12.8.2. Starting Processes and Establishing Communication

PreviousUpNext
Up: Process Manager Interface Next: Starting Multiple Executables and Establishing Communication Previous: Processes in MPI

The following routine starts a number of MPI processes and establishes communication with them, returning an inter-communicator.


Advice to users.

It is possible in MPI to start an SPMD or MPMD application with a fixed number of processes after initialization by first starting one process and having that process start its siblings with MPI_COMM_SPAWN. This practice is discouraged primarily for reasons of performance. If possible, it is preferable to start all processes at once, as a single MPI application. ( End of advice to users.)

MPI_COMM_SPAWN(command, argv, maxprocs, info, root, comm, intercomm, array_of_errcodes)
IN commandname of program to be spawned (string, significant only at root)
IN argvarguments to command (array of strings, significant only at root)
IN maxprocsmaximum number of processes to start (integer, significant only at root)
IN infoa set of key-value pairs telling the runtime system where and how to start the processes (handle, significant only at root)
IN rootrank of process in which previous arguments are examined (integer)
IN commintra-communicator containing group of spawning processes (handle)
OUT intercomminter-communicator between original group and the newly spawned group (handle)
OUT array_of_errcodesone code per process (array of integers)
C binding
int MPI_Comm_spawn(const char *command, char *argv[], int maxprocs, MPI_Info info, int root, MPI_Comm comm, MPI_Comm *intercomm, int array_of_errcodes[])
Fortran 2008 binding
MPI_Comm_spawn(command, argv, maxprocs, info, root, comm, intercomm, array_of_errcodes, ierror)

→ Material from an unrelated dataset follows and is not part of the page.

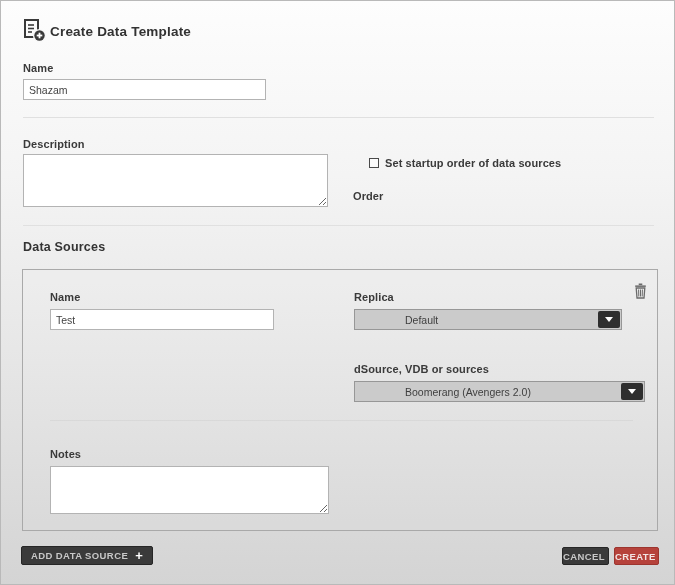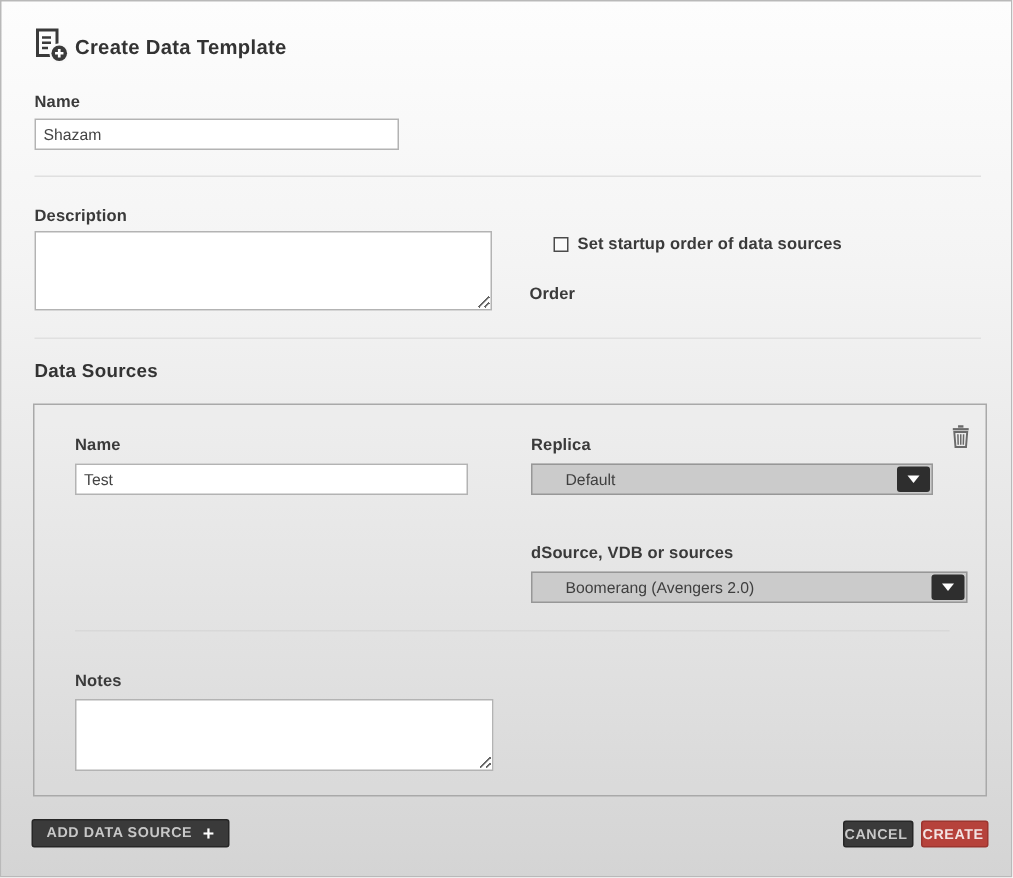"Test" input.abs { width: 262px -> 224px }
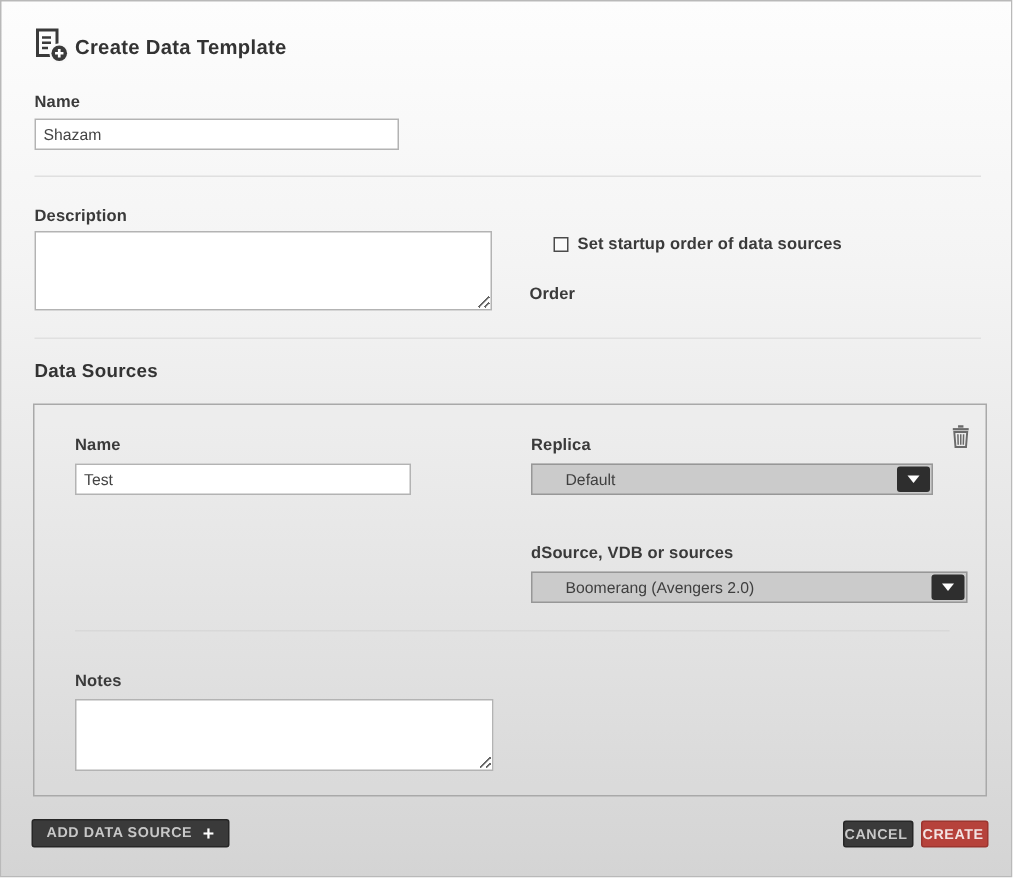"Default" .select .sel-txt { margin-left: none -> 44px; padding-left: 22px -> 6px }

CHARACTER(LEN=*), INTENT(IN) :: command, argv(*)
INTEGER, INTENT(IN) :: maxprocs, root
TYPE(MPI_Info), INTENT(IN) :: info
TYPE(MPI_Comm), INTENT(IN) :: comm
TYPE(MPI_Comm), INTENT(OUT) :: intercomm
INTEGER :: array_of_errcodes(*)
INTEGER, OPTIONAL, INTENT(OUT) :: ierror
Fortran binding
MPI_COMM_SPAWN(COMMAND, ARGV, MAXPROCS, INFO, ROOT, COMM, INTERCOMM, ARRAY_OF_ERRCODES, IERROR)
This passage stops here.